Cría en el bosque abierto y el matorral del límite arbóreo siberiano oriental: alerzales con sotobosque bajo, abedulares, saucedas y alisedas junto a arroyos de tundra y los últimos bosquetes achaparrados de la tundra forestal. De las tres especies de aquí es la más norteña y la más ligada a la franja abierta donde el bosque se deshace en matorral. El nido va bajo, en un árbol o arbusto, a veces casi en el suelo. Se alimenta caminando por suelo húmedo entre musgo, hojarasca y matas enanas. En invierno ocupa rastrojos, arrozales, parques y huertos, a menudo en bandos grandes; los divagantes europeos acaban en setos, parterres y huertos con serbal, majuelo y hiedra.

Dónde vive realmente el ave, según EUNIS, la clasificación europea de hábitats.

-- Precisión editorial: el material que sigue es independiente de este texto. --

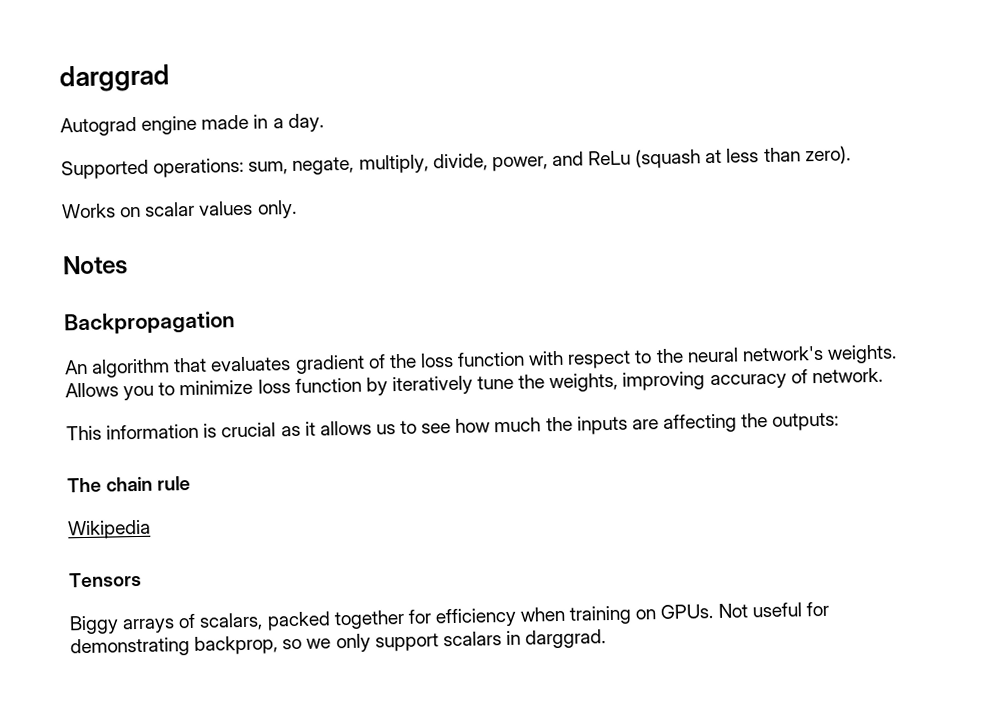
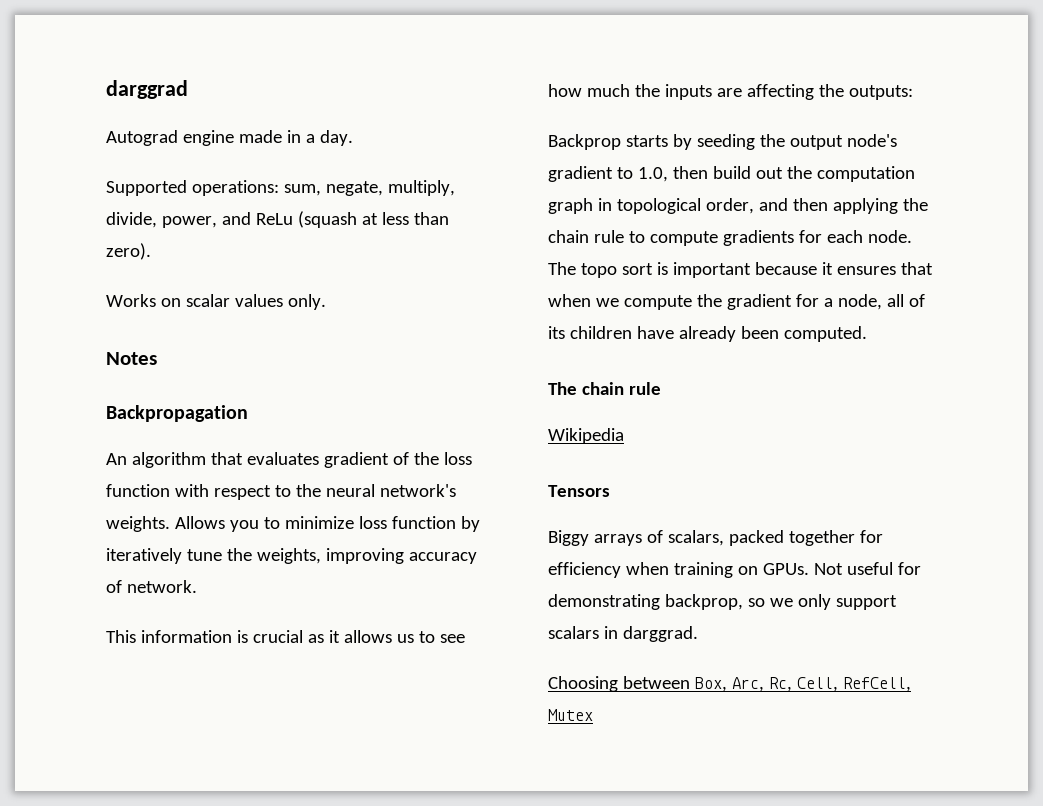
+ Backprop starts by seeding the output node's gradient to 1.0, then build out the computation graph in topological order, and then applying the chain rule to compute gradients for each node. The topo sort is important because it ensures that when we compute the gradient for a node, all of its children have already been computed.
+ Choosing between Box, Arc, Rc, Cell, RefCell, Mutex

Distribución y movimientos

Cría del centro de Siberia al Kolymá y Kamchatka e inverna en Japón, Corea, el este de China y Taiwán, con cifras menores hasta el Himalaya y el nordeste de la India. Hacia el oeste es una rareza mayor: unas pocas decenas de citas en toda Europa, repartidas entre Gran Bretaña, Escandinavia, Europa central y el Mediterráneo, con el grueso de finales de octubre a pleno invierno. Las cuatro citas neerlandesas son un ave en Dantumadiel el 20 de noviembre de 1899, otra en Kampen el 20 de febrero de 1955, una en la ciudad de Groninga del 8 al 11 de noviembre de 2016 y otra en Vlieland del 25 al 28 de octubre de 2019. Ese patrón, el de un ave otoñal que se instala en un pueblo o un barrio y a veces intenta pasar el invierno, vale para toda Europa occidental.

Dónde y cuándo buscarla

Siendo realistas, es una especie a la que se viaja: sigue las alertas de rarezas de finales de octubre a enero y cuenta con que el ave aguante días o semanas en un buen arbusto de bayas. Quien quiera buscarlo por su cuenta debe recorrer en la segunda quincena de octubre los setos con fruto y los jardines de pueblo de las islas Frisias, mejor tras una racha larga de viento del este. En un bando de zorzales reales y alirrojos conviene mirar las alas antes que las cabezas: un panel rojizo vivo entre cien alas pardo grises se ve a decenas de metros, y solo después se comprueban la ceja blanca y las medias lunas negras. Y escucha: el chec-chec áspero suena algo más rudo que el parloteo de los zorzales reales.

Estado de conservación

No amenazado a escala mundial —el área es enorme y la población suma millones de aves—, pero la tendencia es descendente. Japón, donde es más abundante en invierno y donde se censa desde hace casi un siglo, muestra un descenso claro; se apuntan la pérdida de arrozales húmedos, la concentración parcelaria y la limpieza de los bordes de cultivo, y en las zonas de cría pesa la tala de alerzales. La Lista Roja evalúa ya al zorzal oscuro por separado y no dentro del amplio Turdus naumanni, y esa evaluación es de preocupación menor. Para el ámbito de esta guía es y sigue siendo un divagante: no hay ninguna parte del mapa donde aparezca con regularidad, y las citas existentes corresponden a aves sueltas arrastradas por el viento.